では、生身の私はどのようにして開示されるのか。そう考えていくとハイデガーの『存在と時間』を読み直したくなるのですが、そんな説明は少しも書いてないんですよね。読み取れていないだけかな。
2010/1/4(月) 午前 3:06 [ チー吉 ]
マッドサイエンティストさん。
またおつな題名を。思い出話は時間旅行の趣がありますね。
考えてみれば、我々は片道切符の時間旅行を実際にしているんですね。
2010/1/4(月) 午前 3:09 [ チー吉 ]
メロンパンさん。
「良い1年だったと言えますように」と祈るのと、「良い1年になりますように」と祈るのとは何が違うのだろうかと不思議な思いにとらわれます。
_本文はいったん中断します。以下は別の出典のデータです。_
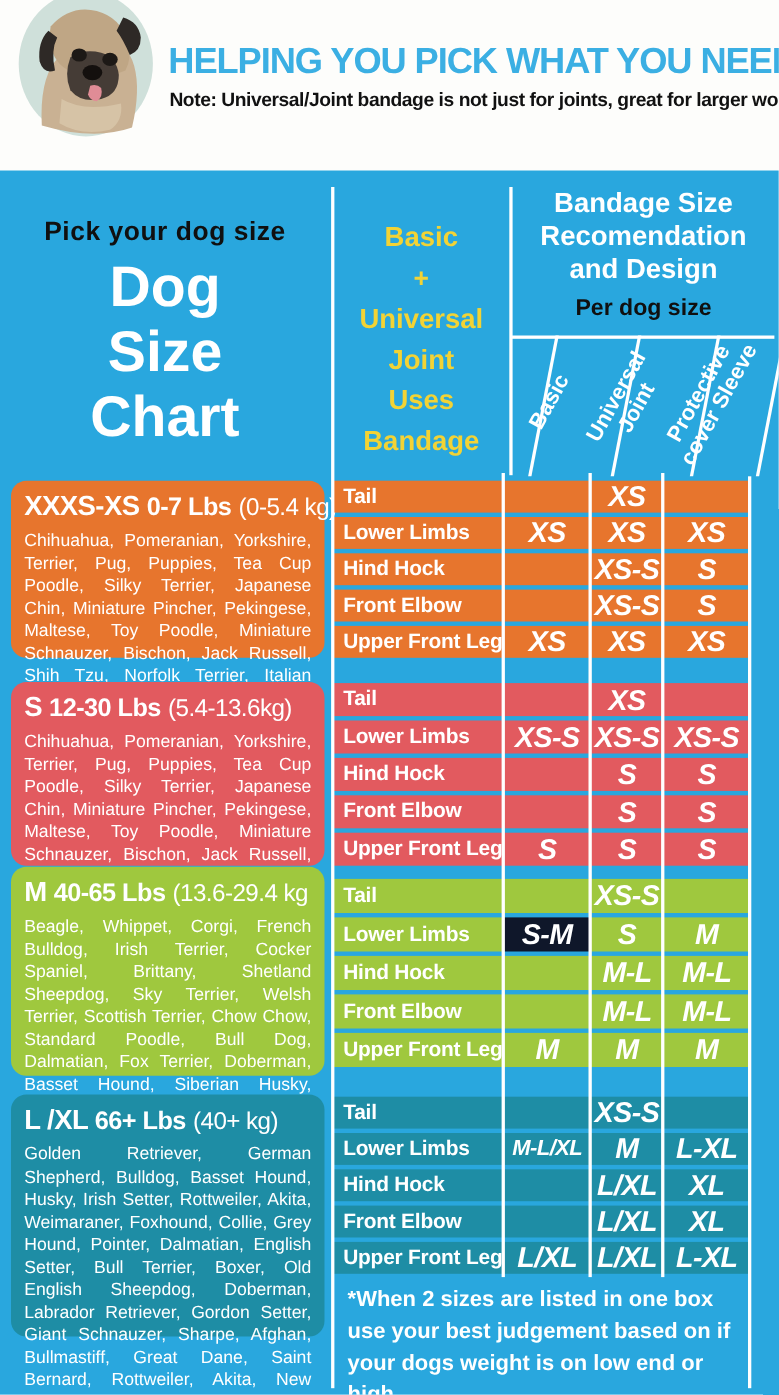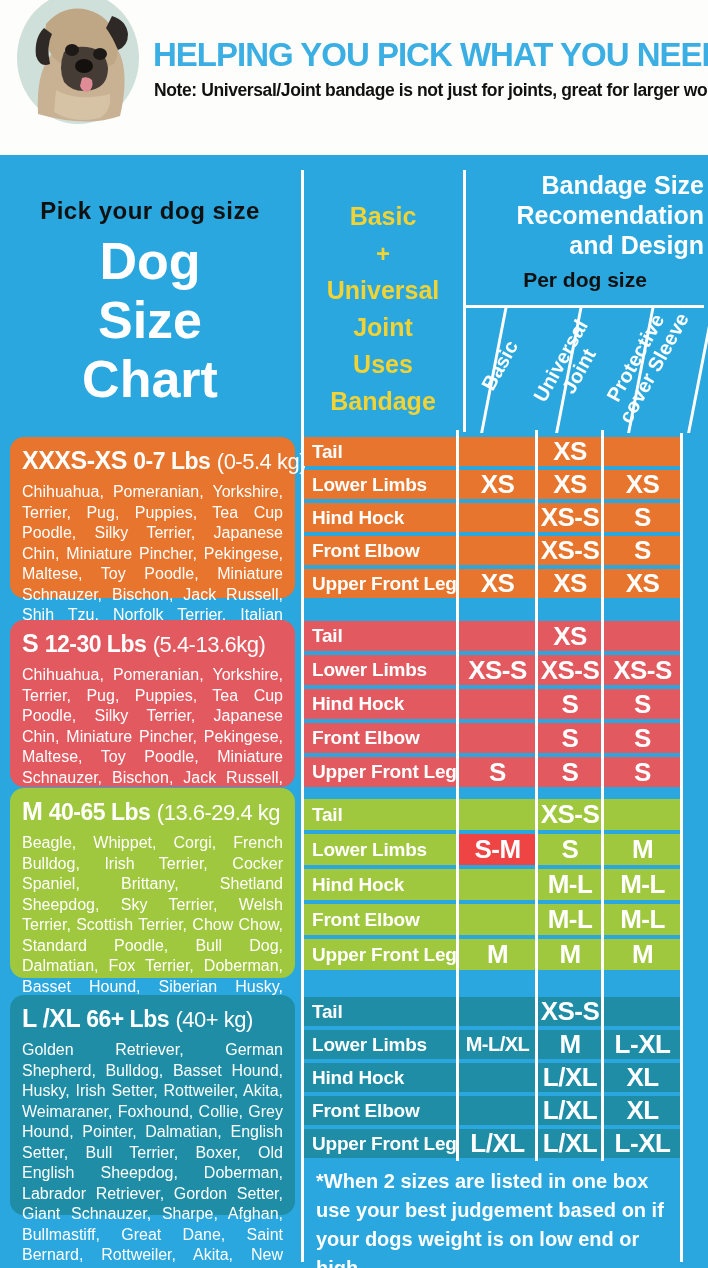"Bandage Size" .right-head { text-align: right -> center }
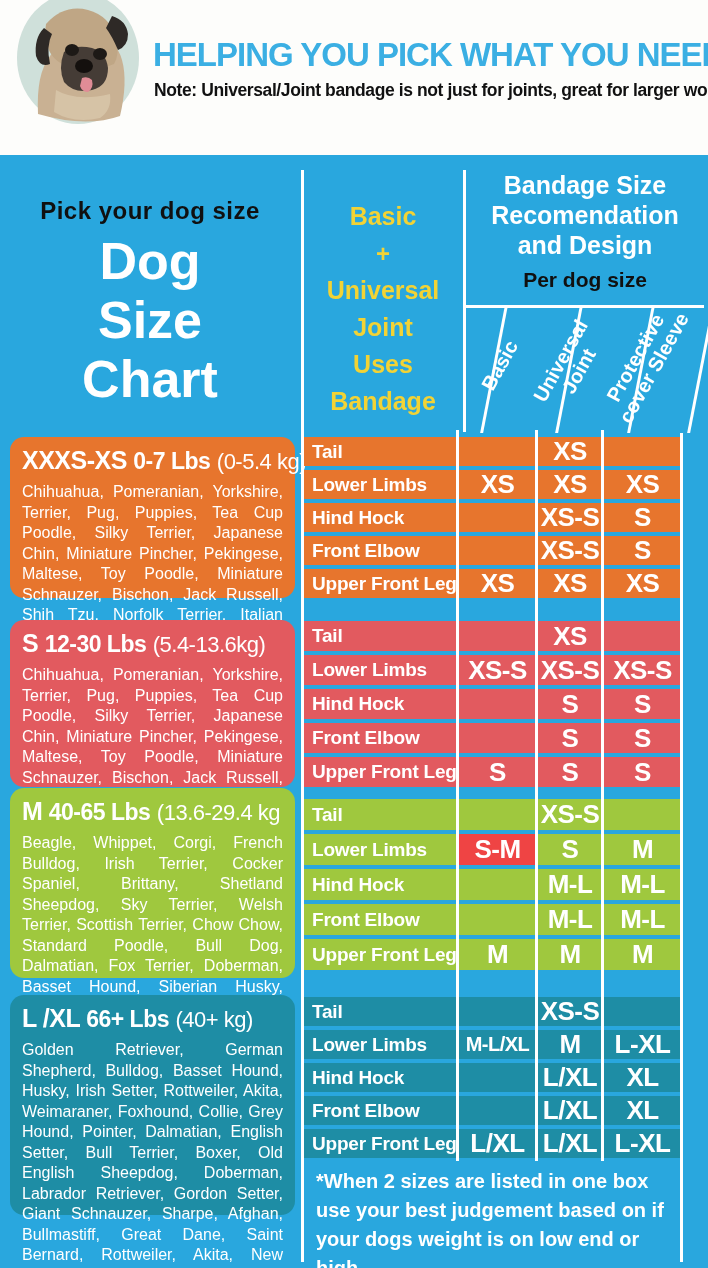"XS" .cell.value { font-style: none -> italic }
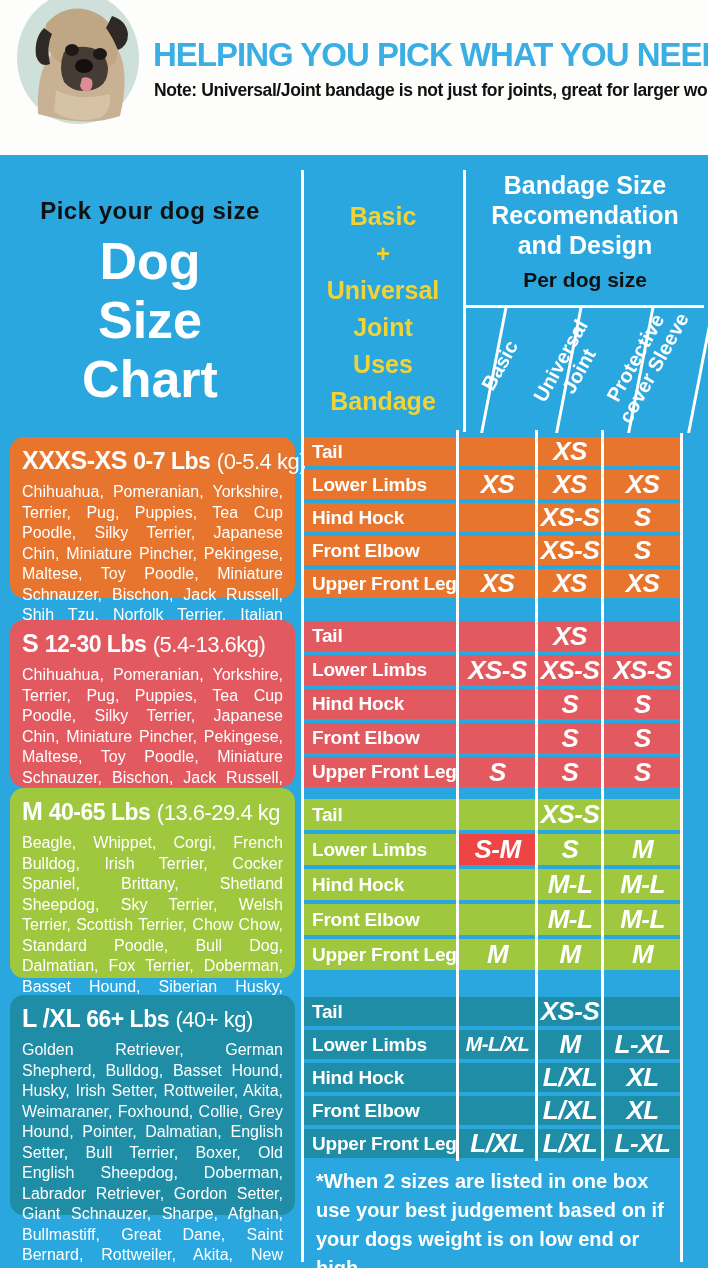"S-M" div.cell { background: #ef4444 -> #0f172a }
過去の幸福を望んでいるのか、未来の幸福を望んでいるのかの違いでしょうか。
2010/1/4(月) 午前 3:31 [ チー吉 ]
「区切りの年初に想う過去未来」
過去の栄華を思い出し未来に期待する気持ちはわかるが、期待するんじゃなく切り開く勇気が必要だ。
2010/1/4(月) 午後 2:42 [ かりひ ]
クムさん。
的確な題名だと思います。
コラム筆者の語る未来とは、今現在を「過去」として振り返る視点としての未来のことを言っていますね。言い換えれば、その「未来」とは仮想的な「現在」のことです。
題名が五者五様になってしまったのもその辺に原因があるのかもしれません。